Mungkin yang lebih buruk, undang-undang tersebut, dikombinasikan dengan tindakan Jokowi lainnya, dapat secara dramatis meningkatkan kekuasaan pemerintah nasional, membalikkan tahun-tahun desentralisasi. Terlepas dari kekurangannya, desentralisasi telah menjadi kemenangan bagi demokrasi Indonesia, memperkuat keterlibatan publik dalam politik, dan membantu membina generasi baru politisi lokal (ironisnya, termasuk Jokowi) yang tidak berasal dari elit militer dan politik tradisional di Jakarta.

Saat menjabat, Jokowi telah mengalihkan lebih banyak kekuatan politik ke Jakarta, dengan mengurangi kewenangan banyak pejabat lokal dan daerah. Dia juga telah menempatkan banyak kekuatan domestik lainnya kembali ke tangan militer.

Tren yang meresahkan ini memburuk di tengah Covid-19, seiring pasukan keamanan Jokowi telah menindak keras perbedaan pendapat, menahan orang-orang yang mengkritik respons pemerintah terhadap pandemi. ”Memberi Jakarta lebih banyak kekuatan–dalam cakupan ini, dapat menunjukkan represi lebih lanjut dalam apa yang menjadi kisah sukses demokrasi utama di Asia Tenggara hingga saat ini,” tulis Kurlantzick.

Omnibus Law juga mungkin tidak banyak mengekang korupsi daripada ‘iklan’ yang diuarkannya. Meskipun ketentuan-ketentuannya memang dapat mengurangi kekuatan pejabat lokal dan daerah untuk menerima suap–sebagai imbalan untuk mendapatkan izin–hal itu dapat dengan mudah mengalihkan lebih banyak korupsi kembali ke politik nasional, dengan memberi para pemimpin di Jakarta kekuasaan yang lebih besar atas aneka peraturan.

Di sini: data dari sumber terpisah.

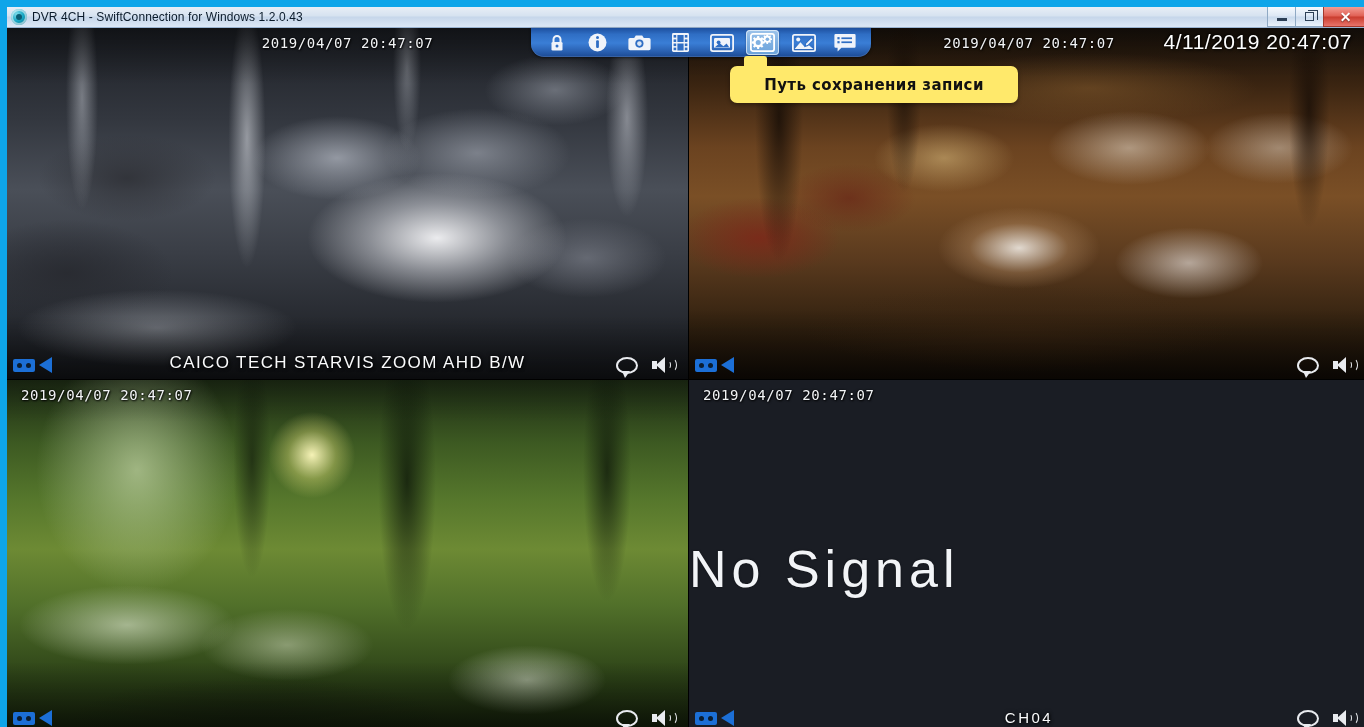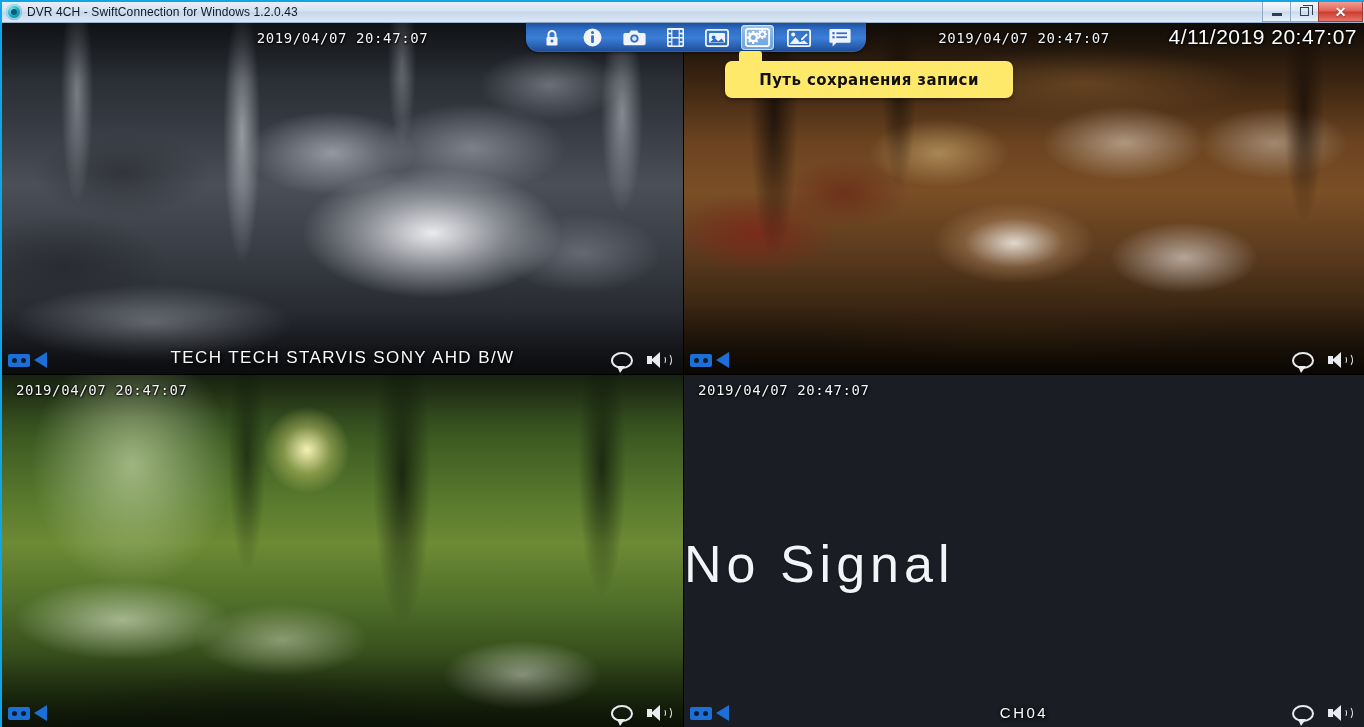--- a/index.html
+++ b/index.html
@@ -15,7 +15,7 @@
     position: relative;
     width: 1364px; height: 727px;
     background: #0a0a0a;
-    border: 2px solid #0ea5e9;
+    border: 7px solid #0ea5e9;
   }
 
   

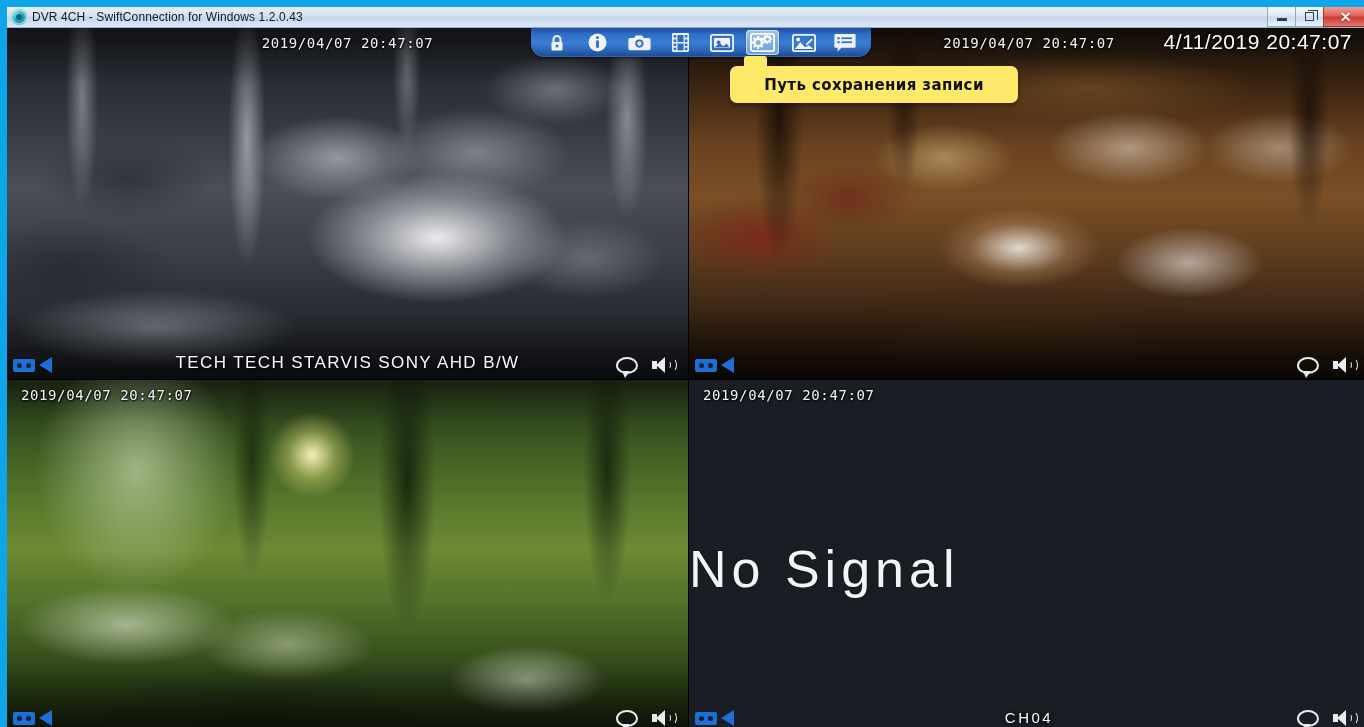--- a/index.html
+++ b/index.html
@@ -335,7 +335,7 @@
     <div class="pane p1">
       <div class="vid1"></div>
       <div class="ts center">2019/04/07 20:47:07</div>
-      <div class="cam-label">TECH TECH STARVIS SONY AHD B/W</div>
+      <div class="cam-label">CAICO TECH STARVIS ZOOM AHD B/W</div>
       <div class="rec-icons">
         <div class="icon-tape"></div>
         <div class="icon-playleft"></div>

Dalam skenario terburuk, undang-undang tersebut dapat dengan mudah menyebabkan para pemimpin tingkat nasional dan aparat provinsi bersaing untuk mendapatkan suap dari calon investor, seperti yang dicatat analis politik Indonesia Johannes Nugroho. Ini akan menjadi peristiwa suram bagi perusahaan asing yang telah lama mengeluhkan tantangan berbisnis di Indonesia.

Secara keseluruhan, Omnibus Law dan dukungan kuat Jokowi menunjukkan, masa jabatan keduanya akan mempercepat tren yang menjadi ciri pertamanya. Jokowi akan terus mendorong reformasi ekonomi, kemungkinan akan memicu protes yang lebih signifikan dari kelompok masyarakat sipil yang pernah melihatnya sebagai sekutu alami.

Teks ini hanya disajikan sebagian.